§ Action item
Copy exactly the lines of the data below that run from the line holding "text: 変色や剥がれなどの劣化を早める原因となります、やや落ち着いた鈍い銀色となります ->" through the line holding "border-radius: 6px ->", both ends included.

§ Data
Start of Block

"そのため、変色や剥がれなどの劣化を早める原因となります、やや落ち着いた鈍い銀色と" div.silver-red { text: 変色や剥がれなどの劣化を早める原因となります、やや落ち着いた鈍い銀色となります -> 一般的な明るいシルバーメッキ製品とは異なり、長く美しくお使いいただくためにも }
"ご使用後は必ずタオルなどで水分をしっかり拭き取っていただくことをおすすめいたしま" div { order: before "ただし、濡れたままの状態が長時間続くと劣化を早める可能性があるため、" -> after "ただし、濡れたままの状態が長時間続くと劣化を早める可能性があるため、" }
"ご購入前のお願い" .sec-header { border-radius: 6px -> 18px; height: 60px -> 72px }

End of Block
Start of Block

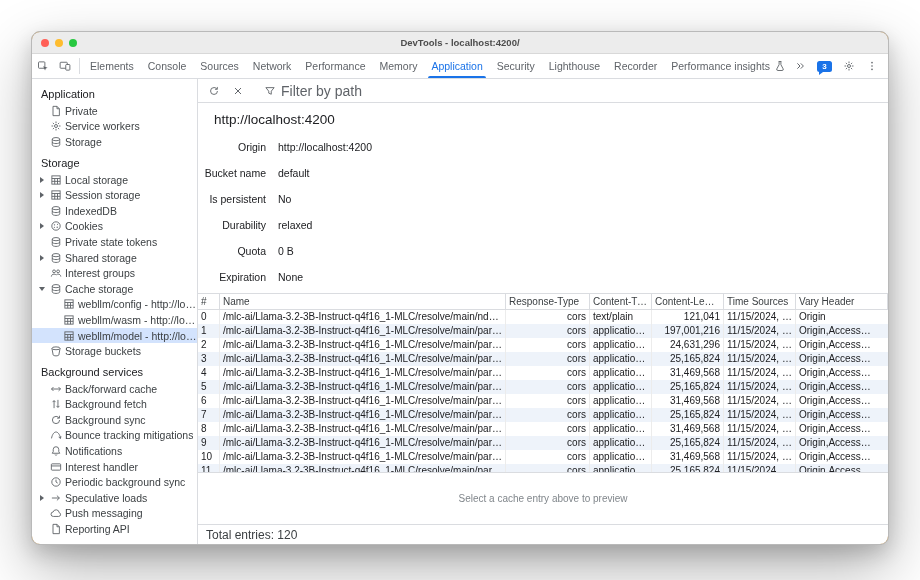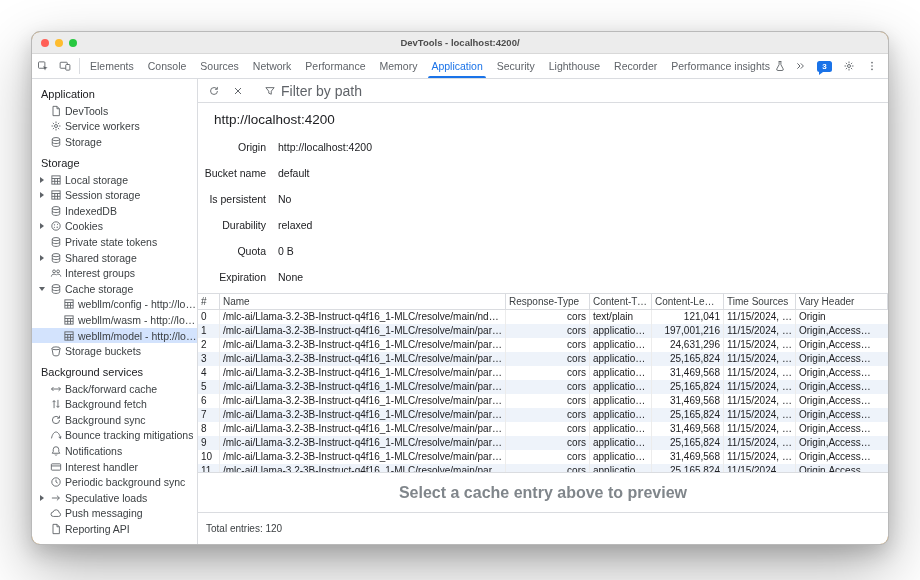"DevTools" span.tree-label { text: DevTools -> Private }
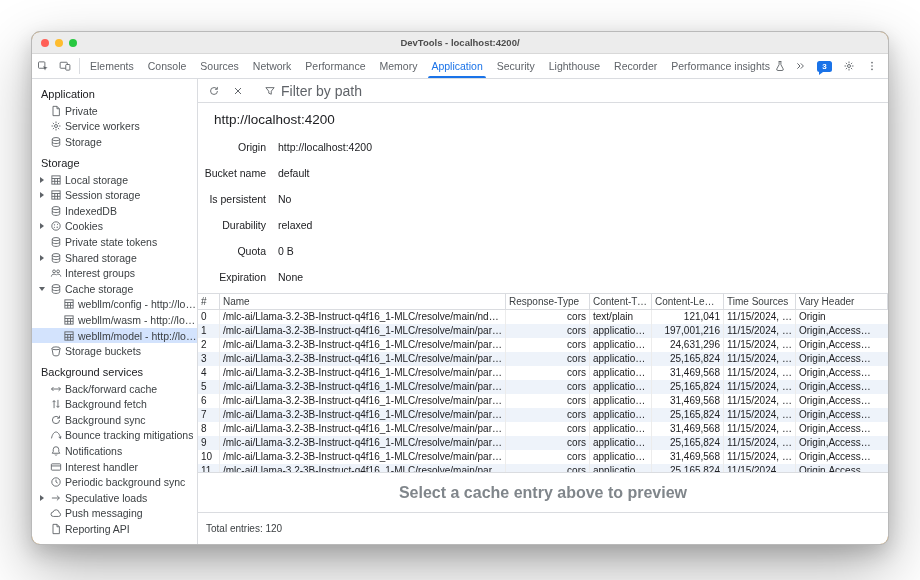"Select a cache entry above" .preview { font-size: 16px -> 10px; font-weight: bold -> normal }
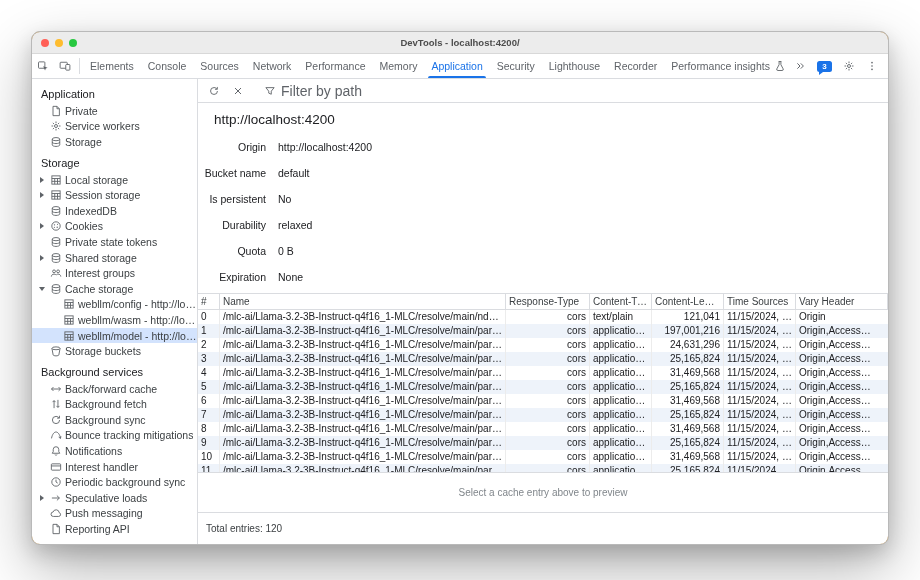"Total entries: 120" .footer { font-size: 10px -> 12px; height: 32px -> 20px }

End of Block

§ Task answer
"そのため、変色や剥がれなどの劣化を早める原因となります、やや落ち着いた鈍い銀色と" div.silver-red { text: 変色や剥がれなどの劣化を早める原因となります、やや落ち着いた鈍い銀色となります -> 一般的な明るいシルバーメッキ製品とは異なり、長く美しくお使いいただくためにも }
"ご使用後は必ずタオルなどで水分をしっかり拭き取っていただくことをおすすめいたしま" div { order: before "ただし、濡れたままの状態が長時間続くと劣化を早める可能性があるため、" -> after "ただし、濡れたままの状態が長時間続くと劣化を早める可能性があるため、" }
"ご購入前のお願い" .sec-header { border-radius: 6px -> 18px; height: 60px -> 72px }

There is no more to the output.